TASK BRIEF.
What lines below hold the string "width"? Copy them all.

SOURCE MATERIAL.
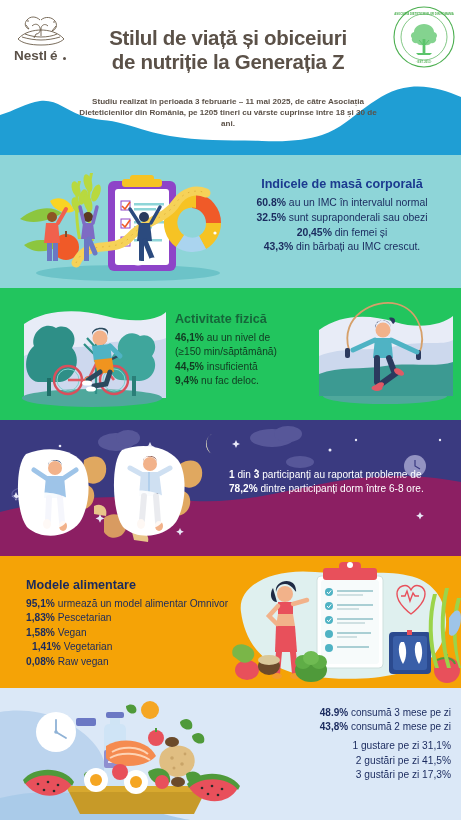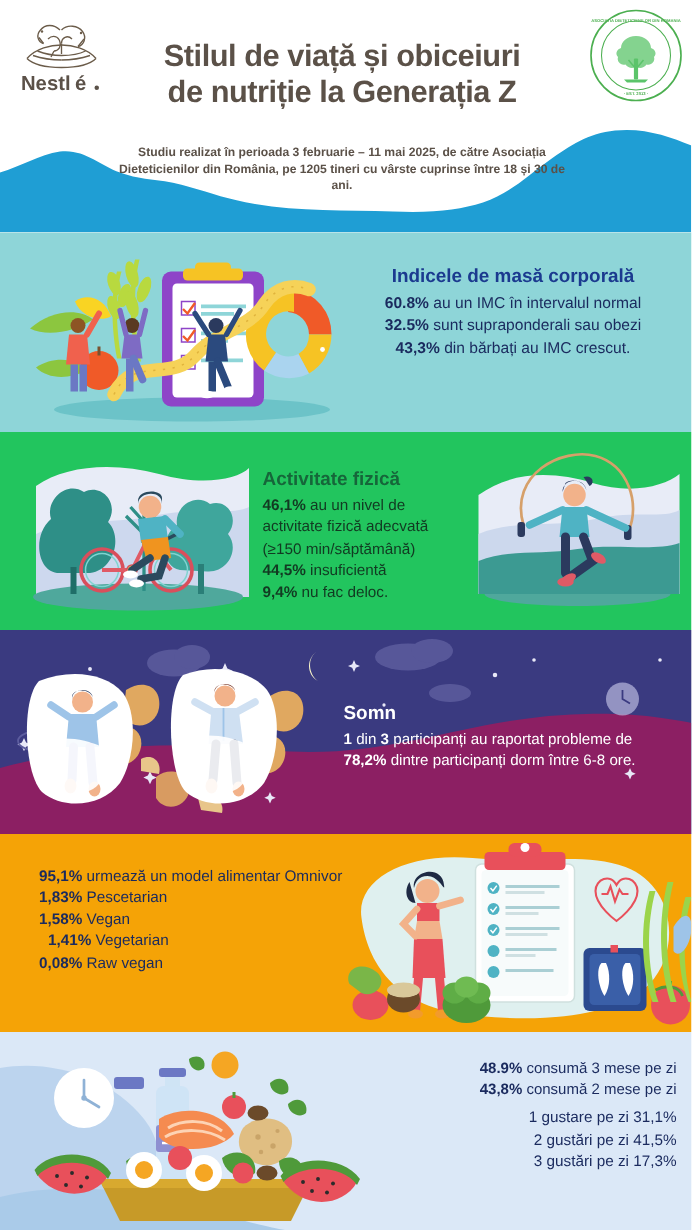--- a/index.html
+++ b/index.html
@@ -201,6 +201,7 @@
       <div class="sec-h">Indicele de masă corporală</div>
       <div class="sec-line"><b>60.8%</b><span> au un IMC în intervalul normal</span></div>
       <div class="sec-line"><b>32.5%</b><span> sunt supraponderali sau obezi</span></div>
+      <div class="sec-line"><b>20,45%</b><span> din femei și</span></div>
       <div class="sec-line"><b>43,3%</b><span> din bărbați au IMC crescut.</span></div>
     </div>
   </div>

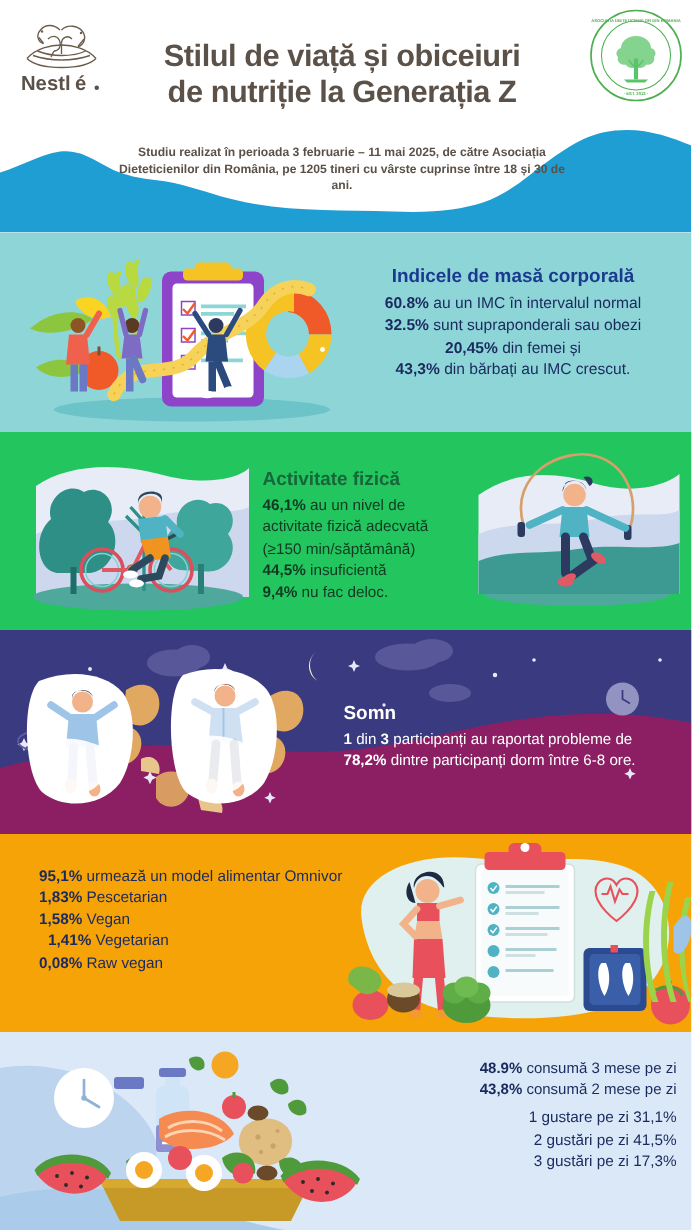--- a/index.html
+++ b/index.html
@@ -273,7 +273,6 @@
     <div class="txtblock act-txt">
       <div class="sec-h">Activitate fizică</div>
       <div class="sec-line"><b>46,1%</b><span> au un nivel de</span></div>
-      <div class="sec-line"><span>activitate fizică adecvată</span></div>
       <div class="sec-line"><span>(≥150 min/săptămână)</span></div>
       <div class="sec-line"><b>44,5%</b><span> insuficientă</span></div>
       <div class="sec-line"><b>9,4%</b><span> nu fac deloc.</span></div>

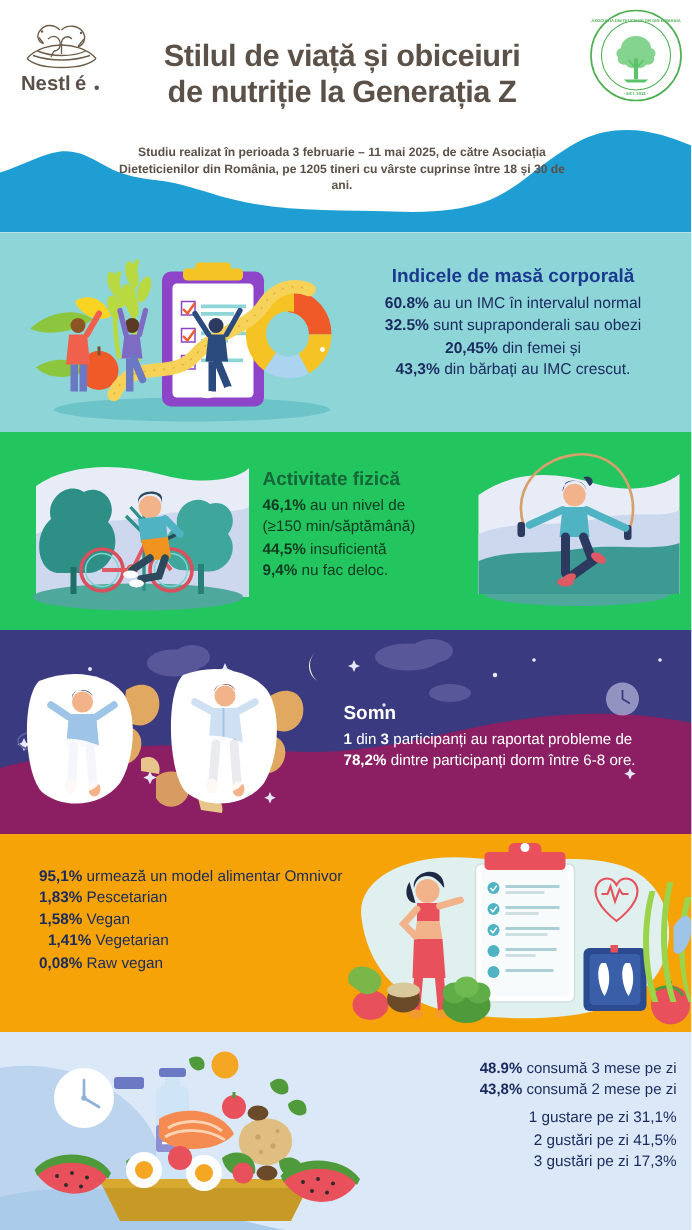--- a/index.html
+++ b/index.html
@@ -356,7 +356,6 @@
     </svg>
 
     <div class="txtblock sleep-txt">
-      <div class="sec-h">Somn</div>
       <div class="sec-line"><b>1</b><span> din </span><b>3</b><span> participanți au raportat probleme de</span></div>
       <div class="sec-line"><b>78,2%</b><span> dintre participanți dorm între 6-8 ore.</span></div>
     </div>

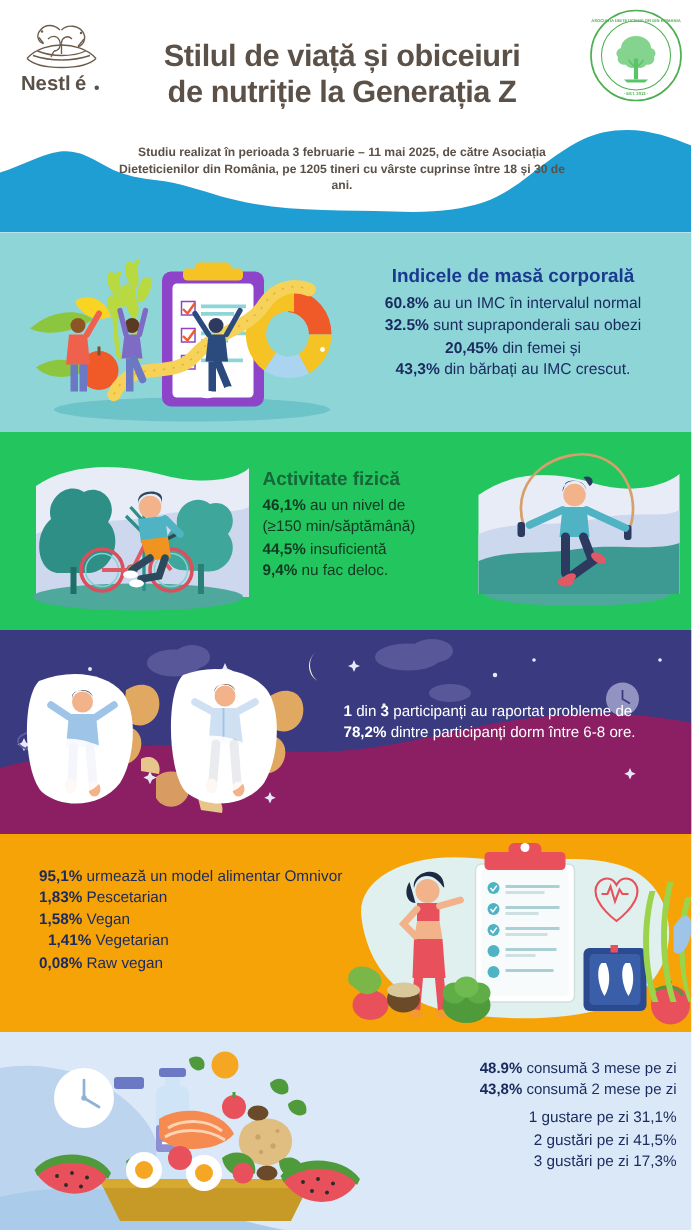--- a/index.html
+++ b/index.html
@@ -439,6 +439,7 @@
     </svg>
 
     <div class="txtblock diet-txt">
+      <div class="sec-h">Modele alimentare</div>
       <div class="sec-line"><b>95,1%</b><span> urmează un model alimentar Omnivor</span></div>
       <div class="sec-line"><b>1,83%</b><span> Pescetarian</span></div>
       <div class="sec-line"><b>1,58%</b><span> Vegan</span></div>

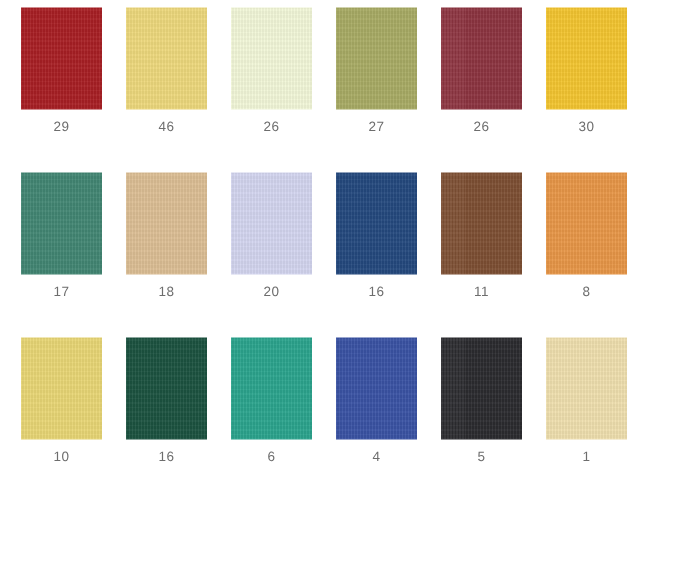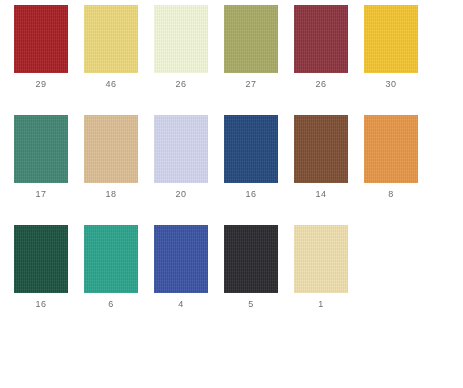--- a/index.html
+++ b/index.html
@@ -132,7 +132,7 @@
       </div>
       <div class="swatch-cell">
         <div class="swatch-chip" style="background-color: rgb(125, 79, 51);"></div>
-        <div class="swatch-label">14</div>
+        <div class="swatch-label">11</div>
       </div>
       <div class="swatch-cell">
         <div class="swatch-chip" style="background-color: rgb(231, 150, 71);"></div>

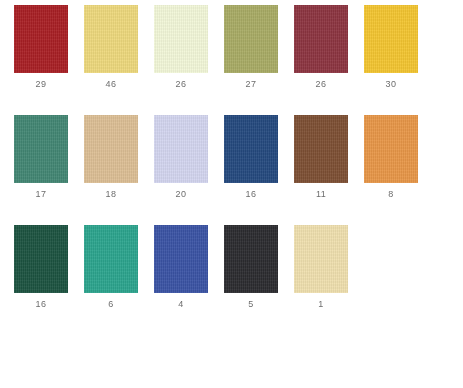--- a/index.html
+++ b/index.html
@@ -139,6 +139,10 @@
         <div class="swatch-label">8</div>
       </div>
       <div class="swatch-cell">
+        <div class="swatch-chip" style="background-color: rgb(232, 214, 117);"></div>
+        <div class="swatch-label">10</div>
+      </div>
+      <div class="swatch-cell">
         <div class="swatch-chip" style="background-color: rgb(28, 83, 64);"></div>
         <div class="swatch-label">16</div>
       </div>

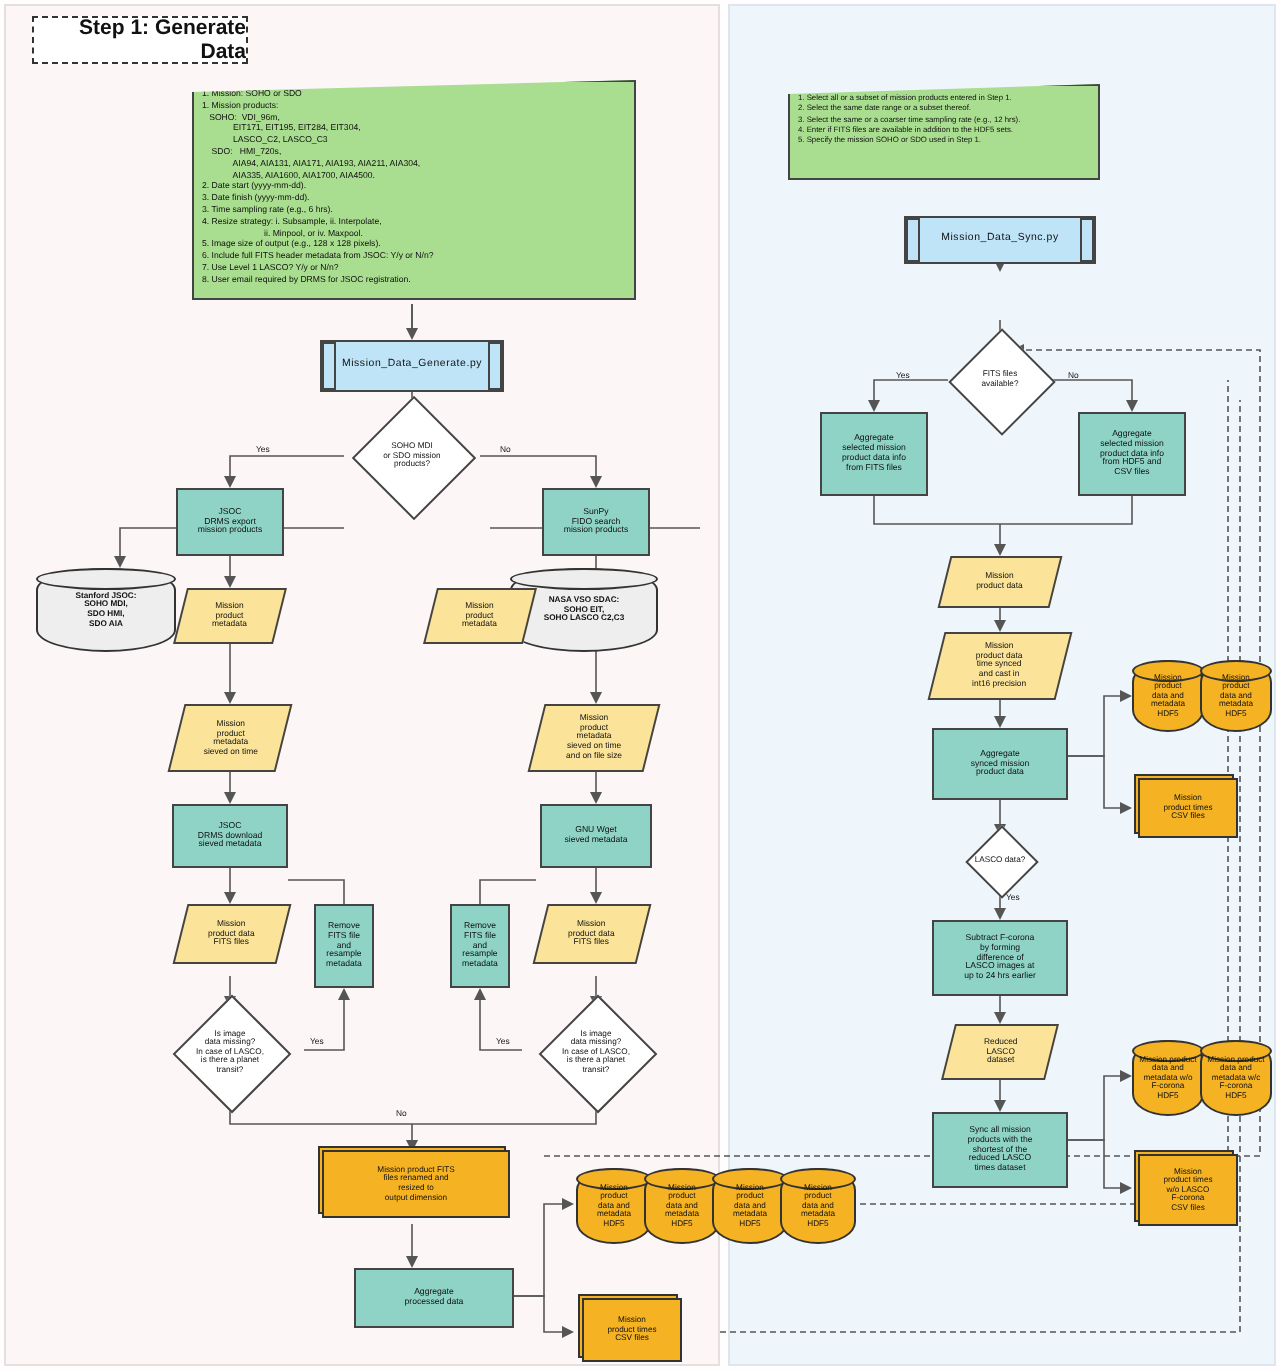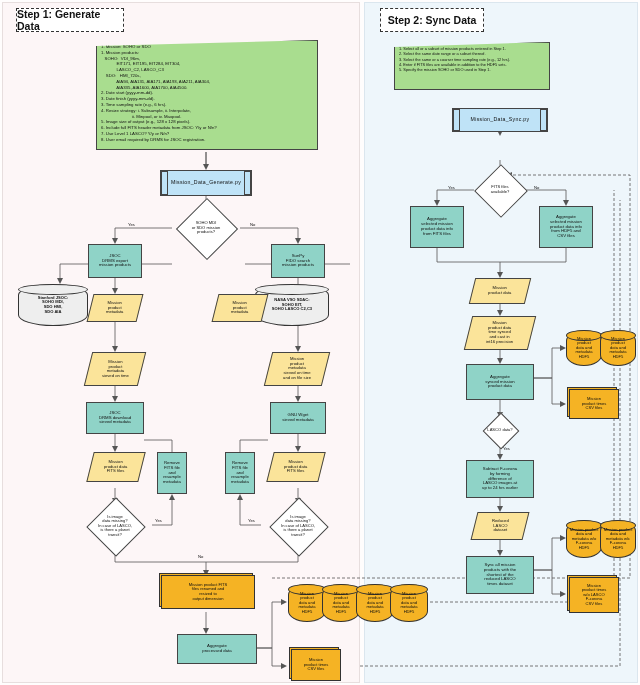--- a/index.html
+++ b/index.html
@@ -13,7 +13,7 @@
 
   .step-title{position:absolute;box-sizing:border-box;border:1.4px dashed #333;background:#fff;
     display:flex;align-items:center;justify-content:center;font-size:10.5px;font-weight:bold;color:#111;}
-  #title-step1{left:16px;top:8px;width:108px;height:24px;}
+  #title-step1{left:16px;top:8px;width:108px;height:24px;text-align:right;}
   #title-step2{left:380px;top:8px;width:104px;height:24px;}
 
   

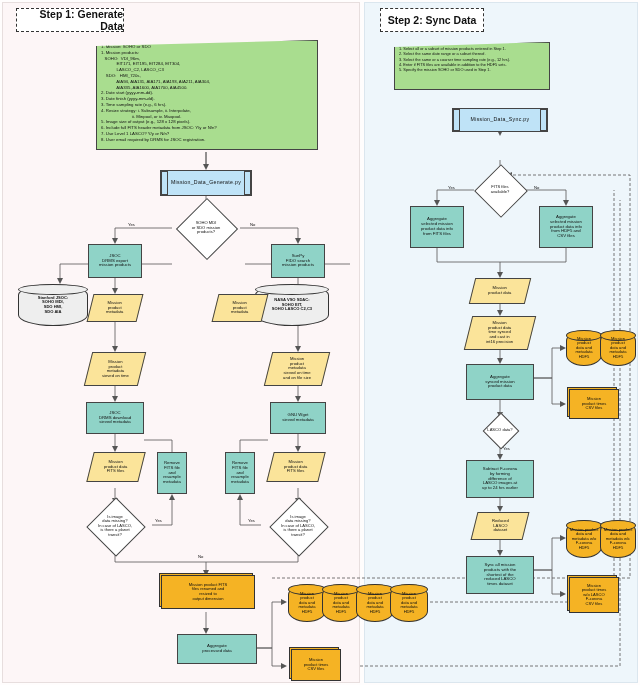--- a/index.html
+++ b/index.html
@@ -367,7 +367,6 @@
 CSV files</span>
   </div>
 
-  <div class="step-title" id="title-step2">Step 2: Sync Data</div>
 
   <div class="node note" style="left:394px;top:42px;width:156px;height:48px;clip-path:polygon(0 5px,100% 0,100% 100%,0 100%);">
     <span class="lbl" style="font-size:3.9px;">1. Select all or a subset of mission products entered in Step 1.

RESULT.
-  #title-step1{left:16px;top:8px;width:108px;height:24px;}
+  #title-step1{left:16px;top:8px;width:108px;height:24px;text-align:right;}
   #title-step2{left:380px;top:8px;width:104px;height:24px;}
   <div class="node note" style="left:394px;top:42px;width:156px;height:48px;clip-path:polygon(0 5px,100% 0,100% 100%,0 100%);">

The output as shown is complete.